◆ **EXERCISE DESCRIPTION**
Check every line of the records below for the string "relative", then report only how many lines have it.

◆ **EXTRACTED INFORMATION**
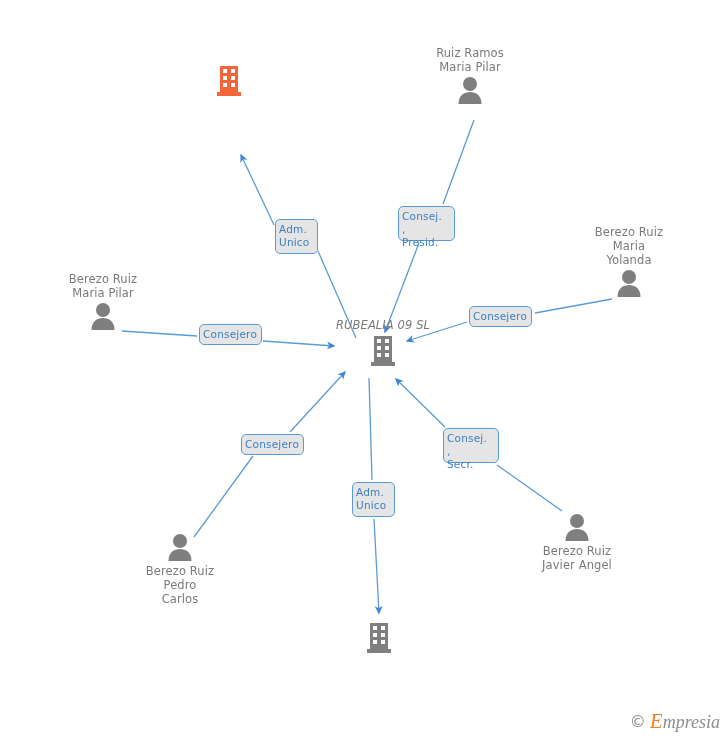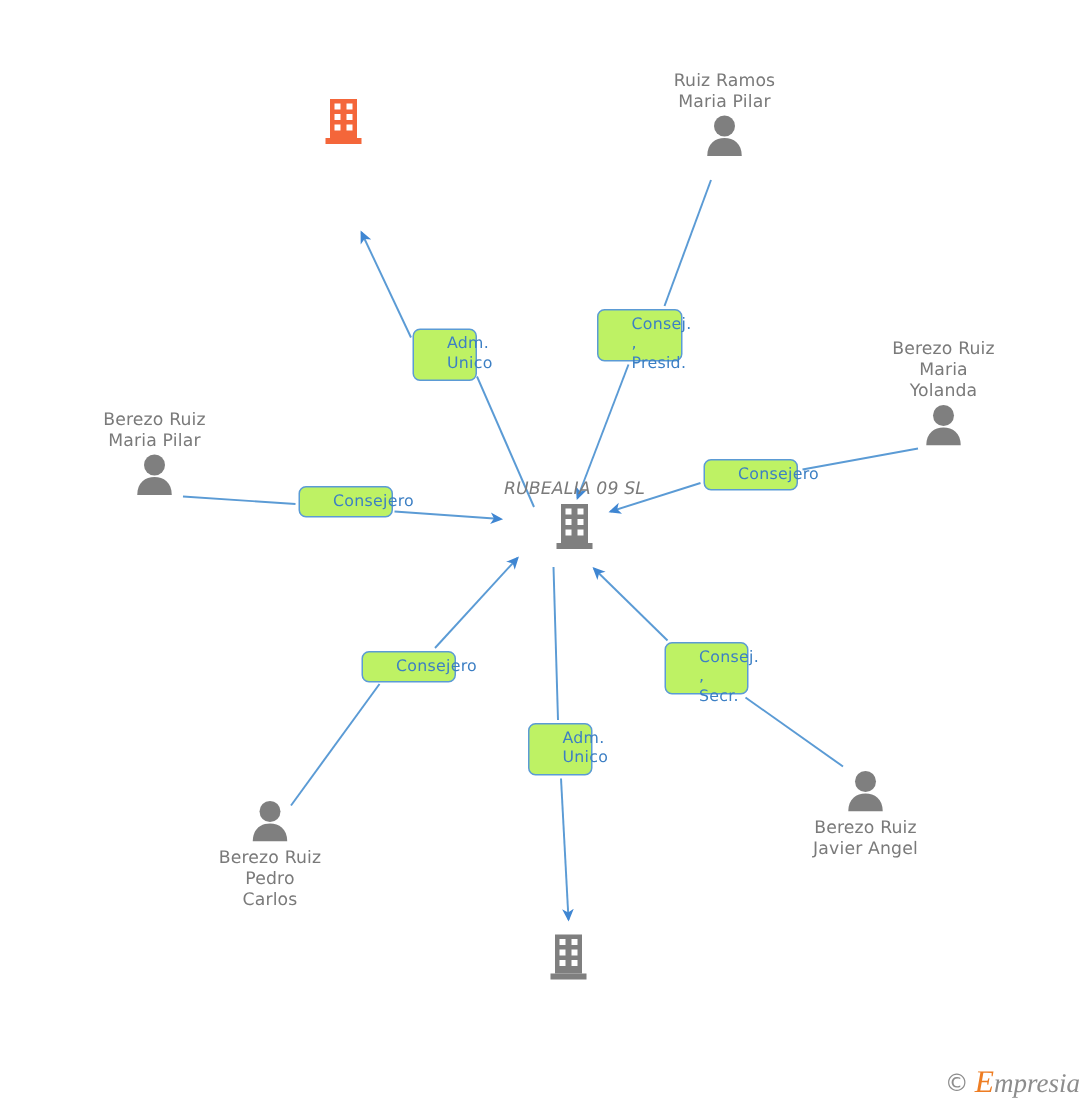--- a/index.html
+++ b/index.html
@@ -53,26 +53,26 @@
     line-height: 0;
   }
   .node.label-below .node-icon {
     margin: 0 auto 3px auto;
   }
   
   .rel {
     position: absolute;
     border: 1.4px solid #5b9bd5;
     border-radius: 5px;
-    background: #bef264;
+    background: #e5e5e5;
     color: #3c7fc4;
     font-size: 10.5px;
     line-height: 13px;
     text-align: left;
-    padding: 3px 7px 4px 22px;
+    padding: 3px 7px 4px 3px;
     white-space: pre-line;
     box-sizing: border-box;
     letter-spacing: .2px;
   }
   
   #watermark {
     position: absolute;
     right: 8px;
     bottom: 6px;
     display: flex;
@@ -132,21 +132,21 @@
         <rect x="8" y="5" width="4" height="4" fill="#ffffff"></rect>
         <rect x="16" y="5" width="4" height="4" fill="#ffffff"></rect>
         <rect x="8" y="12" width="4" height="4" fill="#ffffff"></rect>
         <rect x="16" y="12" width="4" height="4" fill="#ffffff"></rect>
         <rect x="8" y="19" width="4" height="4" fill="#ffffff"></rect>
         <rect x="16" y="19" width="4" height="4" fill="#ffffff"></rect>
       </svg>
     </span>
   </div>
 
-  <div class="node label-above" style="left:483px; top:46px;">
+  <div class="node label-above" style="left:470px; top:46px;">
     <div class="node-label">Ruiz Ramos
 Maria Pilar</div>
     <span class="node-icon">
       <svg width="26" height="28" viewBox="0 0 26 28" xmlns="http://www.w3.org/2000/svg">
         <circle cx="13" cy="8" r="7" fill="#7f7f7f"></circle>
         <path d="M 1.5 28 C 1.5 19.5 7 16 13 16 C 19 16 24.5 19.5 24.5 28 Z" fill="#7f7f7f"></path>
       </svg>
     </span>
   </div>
--
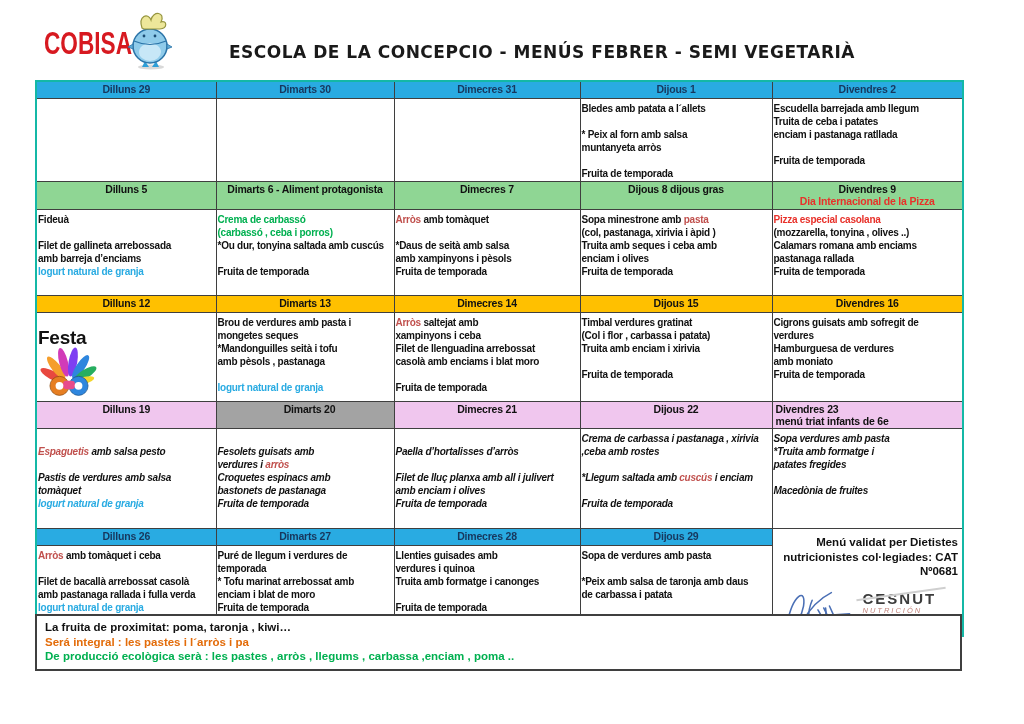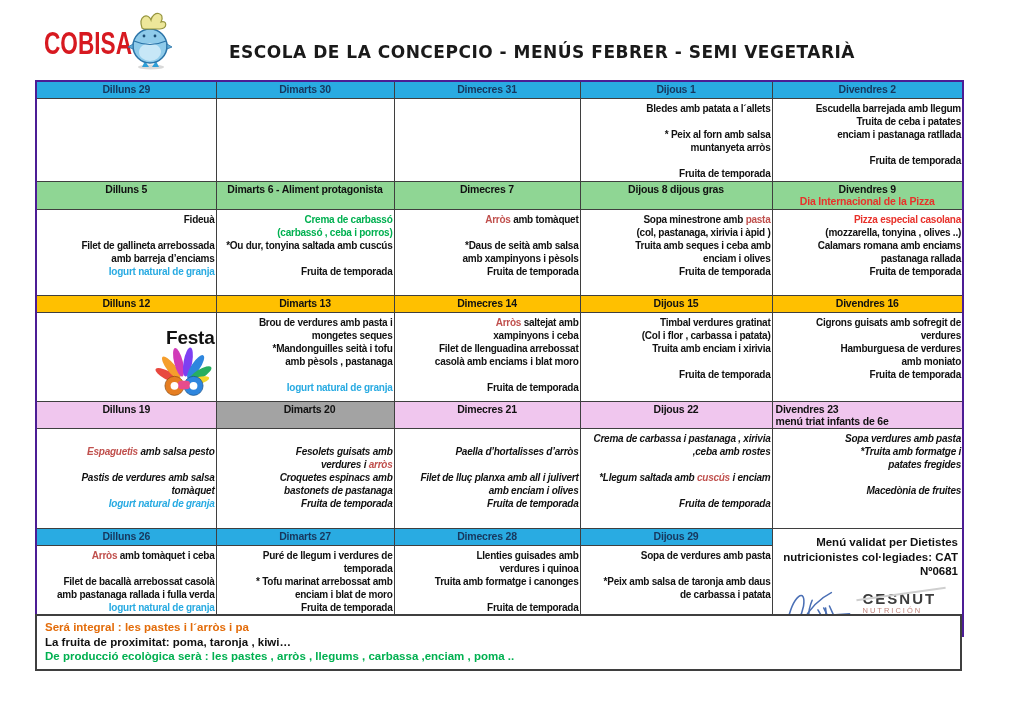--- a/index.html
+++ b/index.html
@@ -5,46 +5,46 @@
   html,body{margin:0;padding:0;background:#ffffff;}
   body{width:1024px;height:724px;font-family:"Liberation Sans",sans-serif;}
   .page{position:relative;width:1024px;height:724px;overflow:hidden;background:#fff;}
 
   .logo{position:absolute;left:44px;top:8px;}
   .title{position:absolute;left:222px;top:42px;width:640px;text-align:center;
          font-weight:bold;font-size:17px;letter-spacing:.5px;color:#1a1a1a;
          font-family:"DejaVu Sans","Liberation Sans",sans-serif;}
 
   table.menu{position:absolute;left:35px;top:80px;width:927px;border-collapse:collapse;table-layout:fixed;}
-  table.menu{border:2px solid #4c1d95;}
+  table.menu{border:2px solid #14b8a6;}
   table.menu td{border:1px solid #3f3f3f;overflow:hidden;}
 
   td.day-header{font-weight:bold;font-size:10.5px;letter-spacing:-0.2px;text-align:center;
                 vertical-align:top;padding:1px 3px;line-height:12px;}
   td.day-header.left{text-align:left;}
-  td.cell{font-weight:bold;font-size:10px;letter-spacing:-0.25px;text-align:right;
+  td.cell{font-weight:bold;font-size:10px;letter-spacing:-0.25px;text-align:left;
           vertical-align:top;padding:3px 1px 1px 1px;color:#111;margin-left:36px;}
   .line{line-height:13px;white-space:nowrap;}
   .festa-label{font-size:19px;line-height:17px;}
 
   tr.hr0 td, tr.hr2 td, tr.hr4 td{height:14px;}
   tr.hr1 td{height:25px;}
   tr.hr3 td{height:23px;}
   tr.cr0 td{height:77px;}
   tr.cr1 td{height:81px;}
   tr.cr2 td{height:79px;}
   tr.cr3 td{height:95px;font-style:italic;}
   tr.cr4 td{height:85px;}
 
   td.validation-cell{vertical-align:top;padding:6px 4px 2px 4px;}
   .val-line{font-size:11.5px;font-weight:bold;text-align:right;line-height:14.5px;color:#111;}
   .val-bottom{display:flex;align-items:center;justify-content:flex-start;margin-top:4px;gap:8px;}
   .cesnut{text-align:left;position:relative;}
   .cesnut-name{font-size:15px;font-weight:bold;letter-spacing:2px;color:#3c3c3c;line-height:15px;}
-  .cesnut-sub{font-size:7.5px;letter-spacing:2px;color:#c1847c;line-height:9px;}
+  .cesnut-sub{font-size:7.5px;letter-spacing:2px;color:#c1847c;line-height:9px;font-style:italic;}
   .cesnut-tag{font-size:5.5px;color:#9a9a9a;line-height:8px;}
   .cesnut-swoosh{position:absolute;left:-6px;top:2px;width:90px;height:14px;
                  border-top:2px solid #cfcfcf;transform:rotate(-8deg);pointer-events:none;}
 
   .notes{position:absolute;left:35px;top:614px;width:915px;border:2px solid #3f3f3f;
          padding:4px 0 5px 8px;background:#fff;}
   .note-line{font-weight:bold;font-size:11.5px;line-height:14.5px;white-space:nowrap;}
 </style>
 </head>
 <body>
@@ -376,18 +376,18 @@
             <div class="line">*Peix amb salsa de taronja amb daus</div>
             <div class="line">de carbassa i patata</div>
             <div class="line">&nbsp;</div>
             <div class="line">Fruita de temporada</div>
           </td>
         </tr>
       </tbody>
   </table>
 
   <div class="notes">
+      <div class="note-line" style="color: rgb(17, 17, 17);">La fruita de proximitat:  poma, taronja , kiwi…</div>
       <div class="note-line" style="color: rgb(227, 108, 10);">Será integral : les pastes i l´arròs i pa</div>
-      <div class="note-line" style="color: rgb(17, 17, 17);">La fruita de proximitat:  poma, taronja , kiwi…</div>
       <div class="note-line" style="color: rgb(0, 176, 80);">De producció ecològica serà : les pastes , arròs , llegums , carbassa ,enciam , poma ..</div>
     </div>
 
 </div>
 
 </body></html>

◆ **EXERCISE RESPONSE**
2